News
20.10.2010
"Internationalisation of Higher Education: Trends and Strategies"
The St. Petersburg State University, together with the Baltic Sea Region University Network (BSRUN), invited a number of experts to discuss new Trends and Strategies in the Internationalisation of Higher Education in the context of a International Conference held on the 4th and 5th of October. Hans de Wit, who will also be a speaker on the upcoming Campus Europae seminar at the European Parliament, analysed the development of Internationalisation in Higher Education during the last century, during which he set forth the new key components for internationalisation (powerpoint presentation available here).
Jane Knight from the University of Toronto discussed the so call “1st generation of cross-border education” and shared insightful statistics from the IAU 3rd Global Report “Internationalisation of Higher education: Global Trends, Regional Perspectives”, as well as from her own research.
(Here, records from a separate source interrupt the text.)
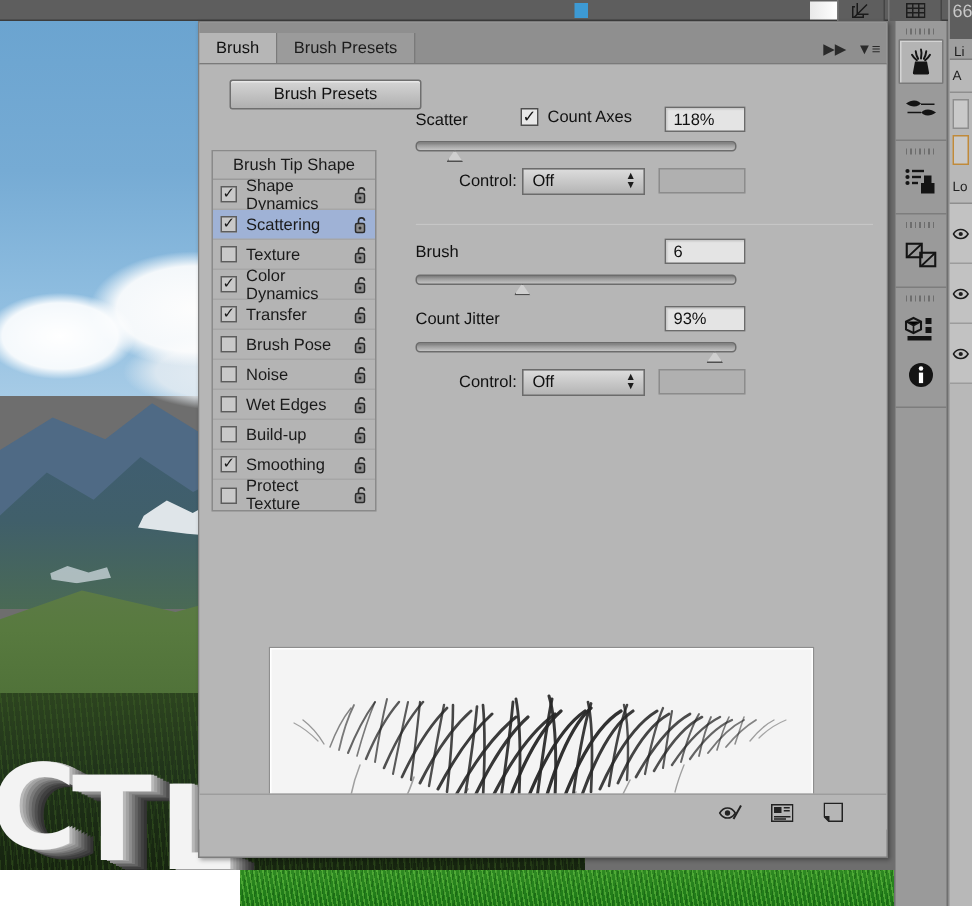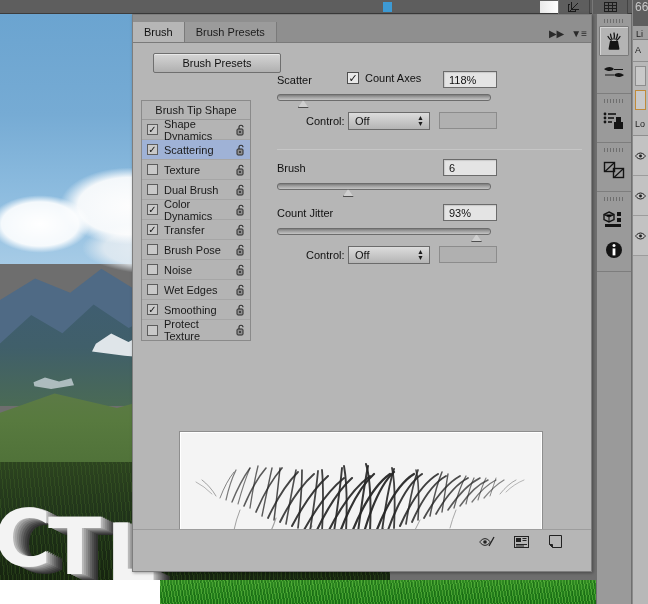--- a/index.html
+++ b/index.html
@@ -438,17 +438,6 @@
           </span>
         </div>
 
-        <div class="list-row">
-          <span class="cb"></span>
-          <span class="row-label">Dual Brush</span>
-          <span class="lock">
-            <svg width="10" height="12" viewBox="0 0 10 12">
-                <path d="M3 5V3.2a2 2 0 0 1 4 0" fill="none" stroke="#2a2a2a" stroke-width="1.1"></path>
-                <rect x="1" y="5" width="6" height="6" rx="1" fill="#8e8e8e" stroke="#2a2a2a" stroke-width="1"></rect>
-                <circle cx="4" cy="8" r="1" fill="#2a2a2a"></circle>
-              </svg>
-          </span>
-        </div>
 
         <div class="list-row">
           <span class="cb">✓</span>

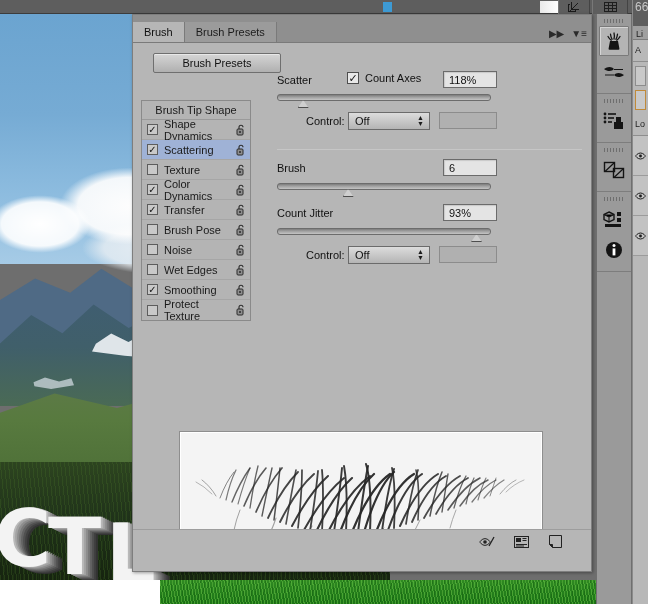--- a/index.html
+++ b/index.html
@@ -499,6 +499,17 @@
           </span>
         </div>
 
+        <div class="list-row">
+          <span class="cb"></span>
+          <span class="row-label">Build-up</span>
+          <span class="lock">
+            <svg width="10" height="12" viewBox="0 0 10 12">
+                <path d="M3 5V3.2a2 2 0 0 1 4 0" fill="none" stroke="#2a2a2a" stroke-width="1.1"></path>
+                <rect x="1" y="5" width="6" height="6" rx="1" fill="#8e8e8e" stroke="#2a2a2a" stroke-width="1"></rect>
+                <circle cx="4" cy="8" r="1" fill="#2a2a2a"></circle>
+              </svg>
+          </span>
+        </div>
 
         <div class="list-row">
           <span class="cb">✓</span>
Her analysis focused on the pace at which branch campuses are currently being established, as this movement seems to epitomize the “2nd generation of cross-border education”. The IAU noted the existence of 24 of such branch campuses in 2002, but seven years later this number had increased to 162, more than two thirds of which being branches of Anglophone institutions. The majority of the host countries are located in Asia and the Middle East, and the regional or national impact of these “branches” seems to be more diminutive.
Branch campuses are paving the way for the 3rd generation of cross-border education: the “Education Hubs”. While a precise definition of what education hubs are some common characteristics of these “education/international academic cities” are the way they leverage financial and infrastructure incentives to attract international HEIs, knowledge industries, research centres and fee paying students, whose presence in turn elevates the competitiveness and the geo-political status of the concerned region. Jane Knight last question was: “do these new realities and their unintended consequences suggest that internationalisation trends are what we would like them to be?”.